事例2表1に示すようにO保健所管内の小学校に勤務するBから定期検査で2002年8月にSTEC O91 stx 1+が検出された。Bの家族はSTEC陰性であった。2002年9月の定期検査ではSTEC陰性であったが、 10月9日に再び定期検査でSTEC O91 stx 1+が検出された。分離株についてはDP21により薬剤感受性試験を実施し、 成績を担当保健所に提供した。その後、 Bにはホスホマイシンが処方され、 10月18日に医療機関で実施した検便を当所において検査した結果、 STEC陰性であることが確認された。

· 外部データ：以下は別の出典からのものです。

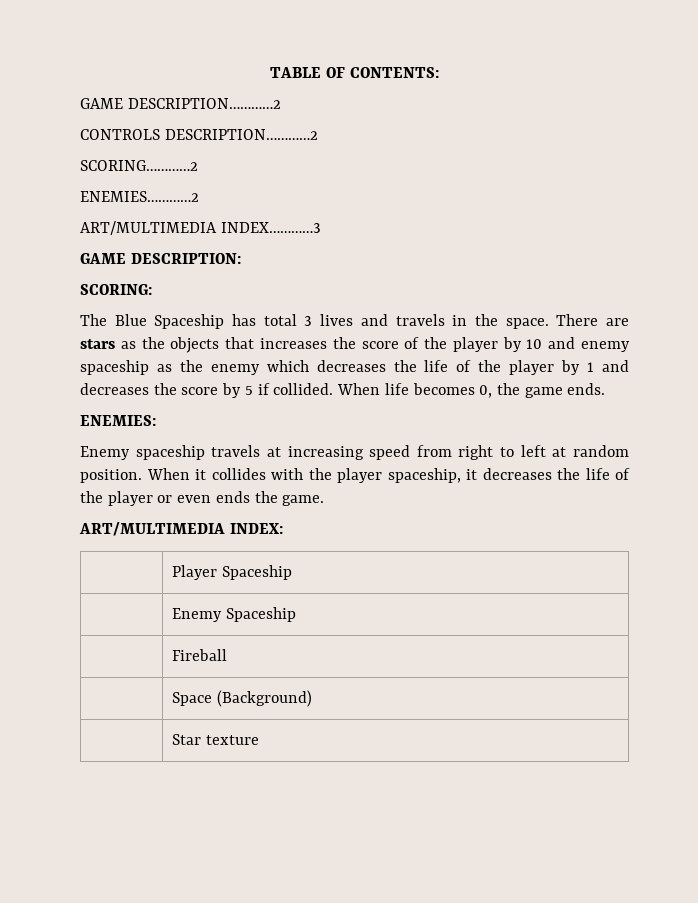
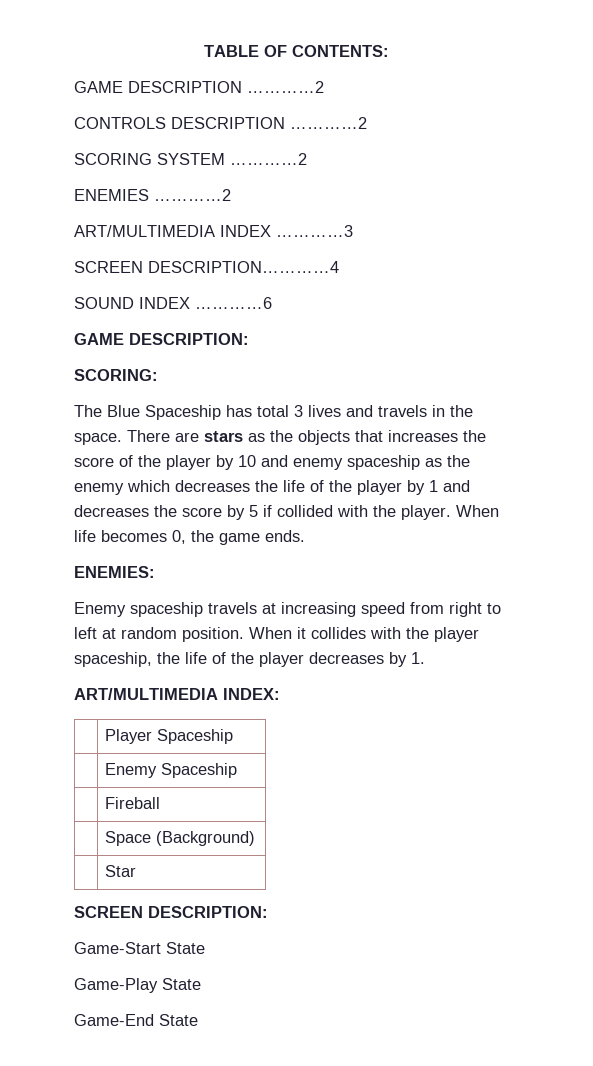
- GAME DESCRIPTION…………2
+ GAME DESCRIPTION …………2
- CONTROLS DESCRIPTION…………2
- SCORING…………2
- ENEMIES…………2
- ART/MULTIMEDIA INDEX…………3
+ CONTROLS DESCRIPTION …………2
+ SCORING SYSTEM …………2
+ ENEMIES …………2
+ ART/MULTIMEDIA INDEX …………3
+ SCREEN DESCRIPTION…………4
+ SOUND INDEX …………6
- There are stars as the objects that increases the score of the player by 10 and enemy spaceship as the enemy which decreases the life of the player by 1 and decreases the score by 5 if collided.
+ There are stars as the objects that increases the score of the player by 10 and enemy spaceship as the enemy which decreases the life of the player by 1 and decreases the score by 5 if collided with the player.
- When it collides with the player spaceship, it decreases the life of the player or even ends the game.
+ When it collides with the player spaceship, the life of the player decreases by 1.
- | Star texture
+ | Star
+ SCREEN DESCRIPTION:
+ Game-Start State
+ Game-Play State
+ Game-End State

秋田県では1996年以降、 県の外郭団体である秋田県総合保健事業団で給食従事者の定期検査を受け付けている。検査方法は被検者の糞便の培養液についてPCRによりstx 保有株をスクリーニングする方法であり、 陽性となった培養液は当所に搬入されてSTECの分離・同定が実施される。今回の事例1、 2はいずれもこの方法によりSTEC O91 stx 1+が検出され、 翌月の定期検査においていったんSTEC陰性となった感染者が、 その翌月の定期検査で再びSTEC O91 stx 1+陽性となったという、 過去に例をみない特徴的な事例であった。いったん陰性化した菌が翌月再び検出された理由は不明であるが、 事例1においてPFGEパターンから7月と9月に分離されたSTEC O91 stx 1+の起源が同一であることが明らかとなったことから、 いったん検査法の検出限界以下まで腸内のSTEC O91 stx 1+の菌数が減少したものの、 その後再び検出感度以上の菌数に増加した可能性、 および感染者周辺に存在すると考えられる感染源から再感染した可能性などが考えられる。

STECの腸管定着因子にはeaeA 遺伝子と、 最近報告されたsaa 遺伝子が該当すると考えられているが、 今回分離されたSTEC O91 stx 1+はeaeA saa ともに陰性であった。それにもかかわらず、 事例1においては菌が約2週間継続して感染者から検出され続けたことは、 当該菌がeaeA saa 以外の定着因子を保有する可能性を示唆する事実として興味深い。

秋田県においては、 総合保健事業団で実施している給食従事者検査によりSTEC O91だけではなくO45、 OX3、 O103、 O145、 OX179など市販血清をスクリーニングに使用する方法では検出困難なSTECの感染者が確認されてきた。このような菌の感染者について菌陰性化の確認検査を実施する際、 市販血清を使用した検査では対応できない点が問題となる。事例1、 2いずれにおいても担当保健所にSTEC O91 stx 1+の検査方法の特殊性に関して情報提供をした。その結果、 事例1においては主治医と連携しながら担当保健所で陰性化確認検査用検体を感染者から採取し、 当所で検査を実施した。また、 事例2においては担当医療機関から当所に陰性化確認検査用検体が送付された。市販血清を使用した検査方法では対応困難なSTECに感染した場合、 担当保健所と主治医との密接な連携のもとで陰性化確認検査を実施することが重要と考えられた。